Permaculture Designers Manual
CHAPTER 4 – PATTERN UNDERSTANDING
IN PERMACULTURE
Section 4.6 –
The Harmonics and Geometries of Boundaries in Permaculture
The amplitude, configuration, and periodicity of an edge, surface, or boundary may be varied by design. Edges and surfaces may be sinuous, lobular, serrate, notched, or deliberately smoothed for more efficient flow. While we may deliberately induce turbulence in salmon streams by using weirs, we are painstaking in using smooth and even conduits for energy generation in wind or hydraulic systems.
We can deepen areas of shallow streams to make pools, or to prevent stream bank erosion, or to reflect solar energy to buildings; all these are manipulated to achieve specific effects on their boundaries or surfaces. Notched or lobular edges, such as we achieve in a plan by following hill contours, afford sheltered, wetter, drier, hotter or more exposed micro-habitats for a variety of species.
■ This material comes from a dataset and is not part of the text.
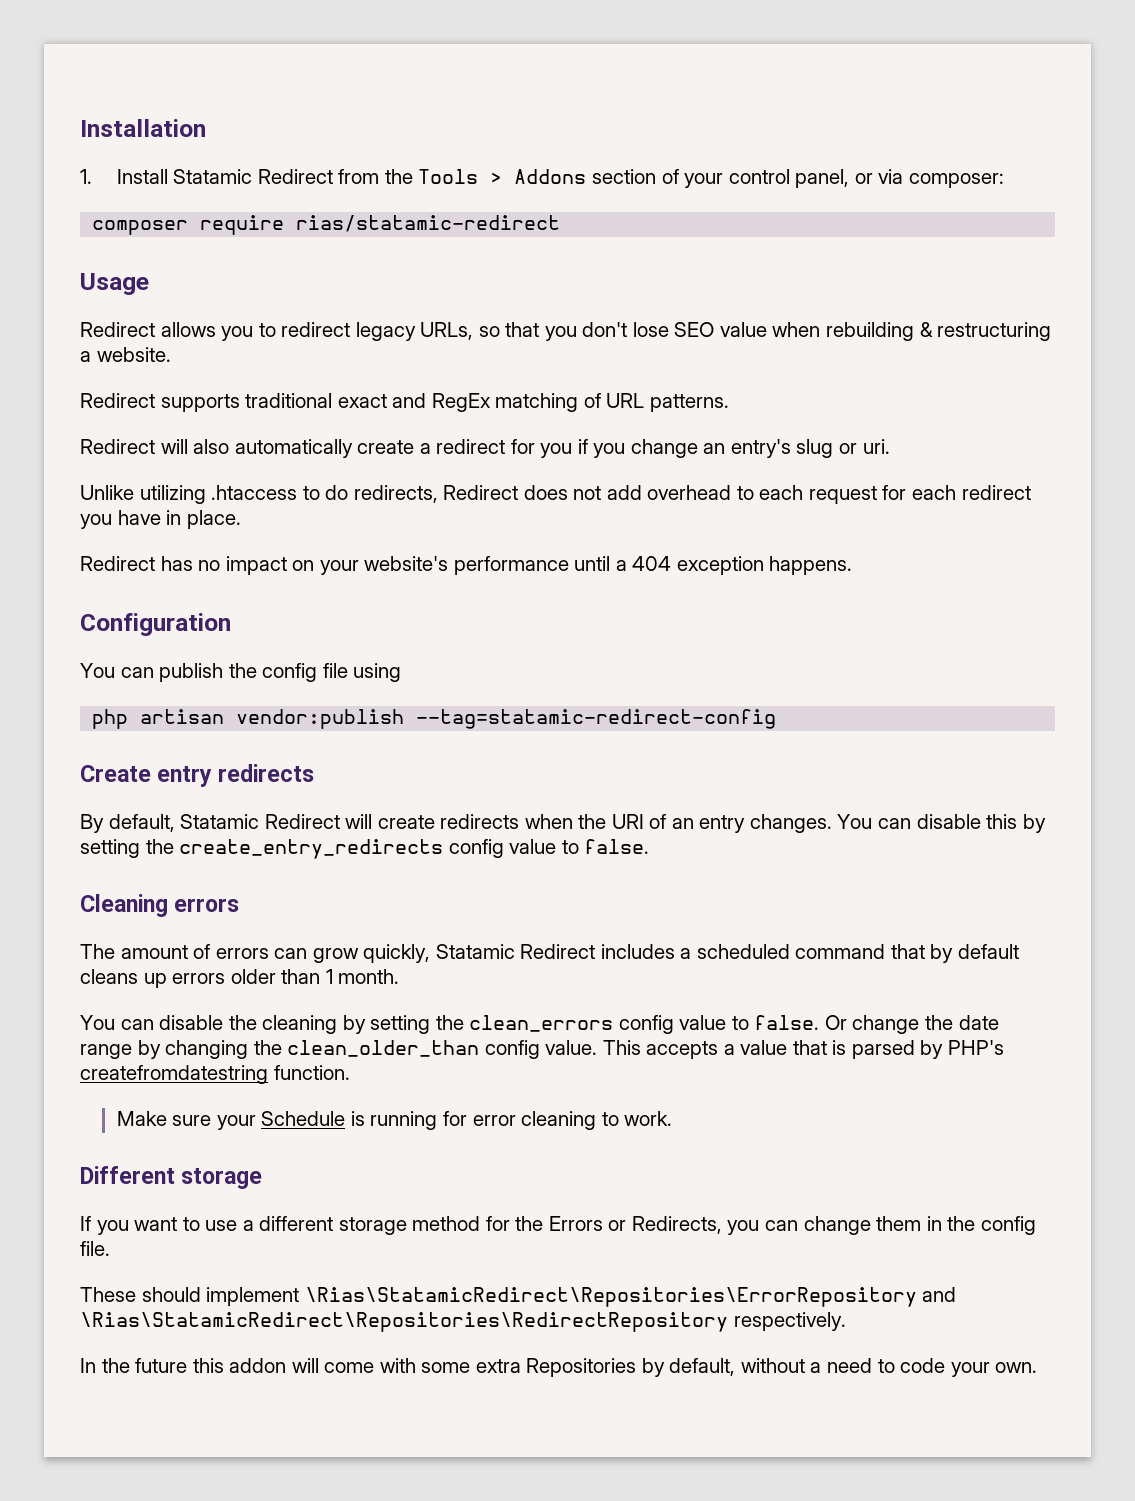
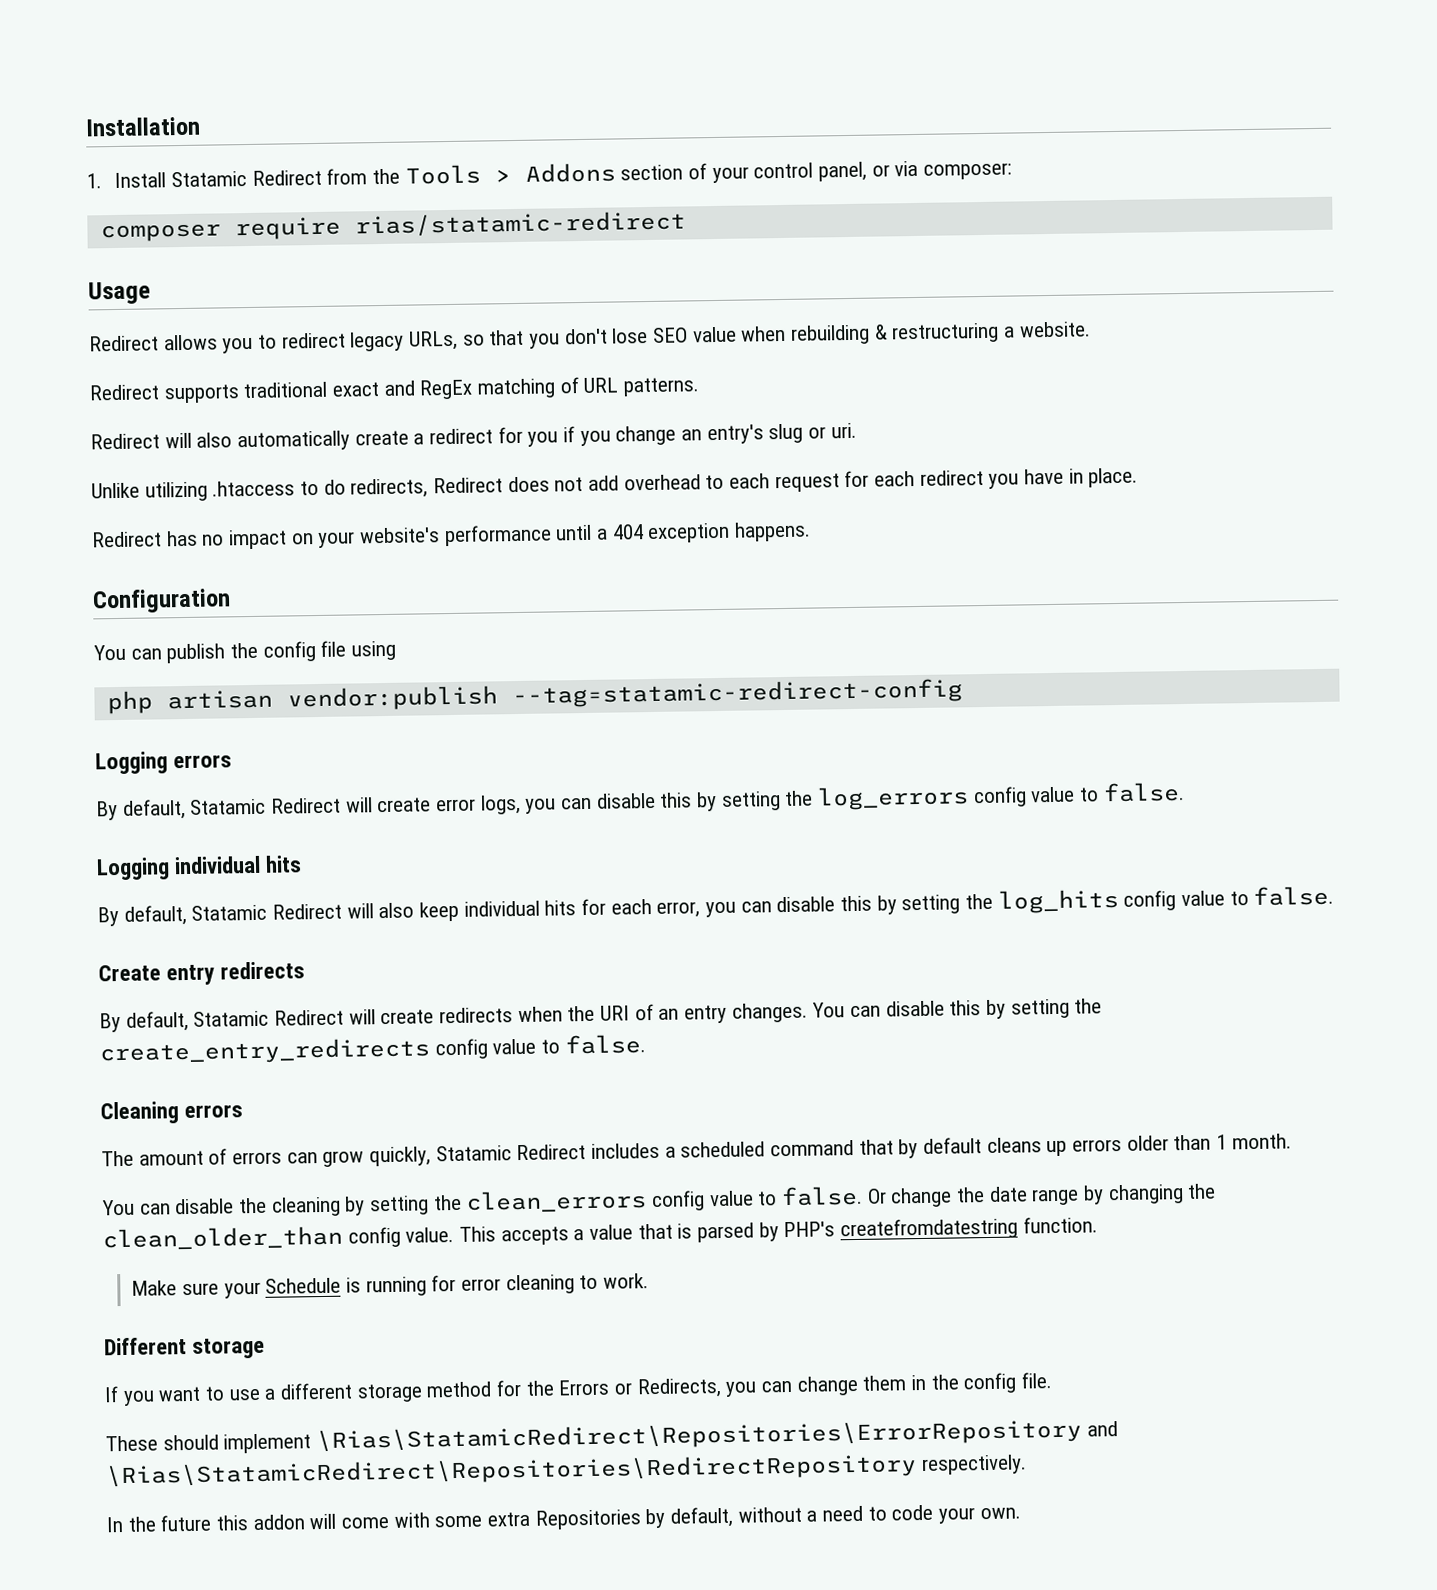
+ Logging errors
+ By default, Statamic Redirect will create error logs, you can disable this by setting the log_errors config value to false.
+ Logging individual hits
+ By default, Statamic Redirect will also keep individual hits for each error, you can disable this by setting the log_hits config value to false.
Serrate or zigzag fences; not only stand on their own but resist wind-throw much better than straight barriers.

Lobular embankments, like the keyhole beds of Figure 4 .7, are obviously sheltered, spacious habitats for gardens and settlements. As for surface and flow phenomena, we can partition water surfaces to reduce wind effect, or design to deliberately create turbulence and wind overturn. Islands, quoins, and rafts of many shapes have as many uses and deflect flow to increase condensation or to encourage sand and snow deposition or removal. Surfaces can be pitted, ridged, spiraled, mounded, tessellated, tasseled with plants or brush, paved, and sprayed to stabilize mulch, mulched, or smoothed for water runoff. Insert Here When a boundary separates two things which differ, there is an opportunity for trade, transactions or translation across the border (Figure 4.8).
When the boundary itself is difficult to pass, where it represents a trap or net, or where the substances and objects attempting to pass have no ability to do so, accumulations may occur at the boundary. Examples of this lie all about us, as stranded shells on the beach, people lined up at visa offices, ad cars at stop lights or curbsides. People are, at heart, strandlopers and beach-combers; even our dwellings pile up at the junction of sea and land, on estuaries (80% or us live at water edges), and at the edge of forest, river, marsh, or plain.

Invariant ecologies may attract the simple-minded planner, but they will not attract people as inhabitants or explorers. In design, we can arrange our edges to net , stop, or sieve-through animals, plants, money, and influence. However, we face the danger of accumulating so much trash that we smother ourselves in it. Translators keep the flow on the move, thereby changing the world and relieving it of its stresses. The sensible translator passes on resources and information to build a new life system.
There are innumerable resources inflow. Our work as designers is to make this flow function in our local system before allowing it to go to other systems. Each function carried out by information flow builds a local resource and a yield.
If you now carefully observe every natural accumulation of particles, you will find they lie on edges, or surfaces, or scattered nearby, like brush piled up against a fence (Figure4.9). We can use these processes to gather a great variety of yields.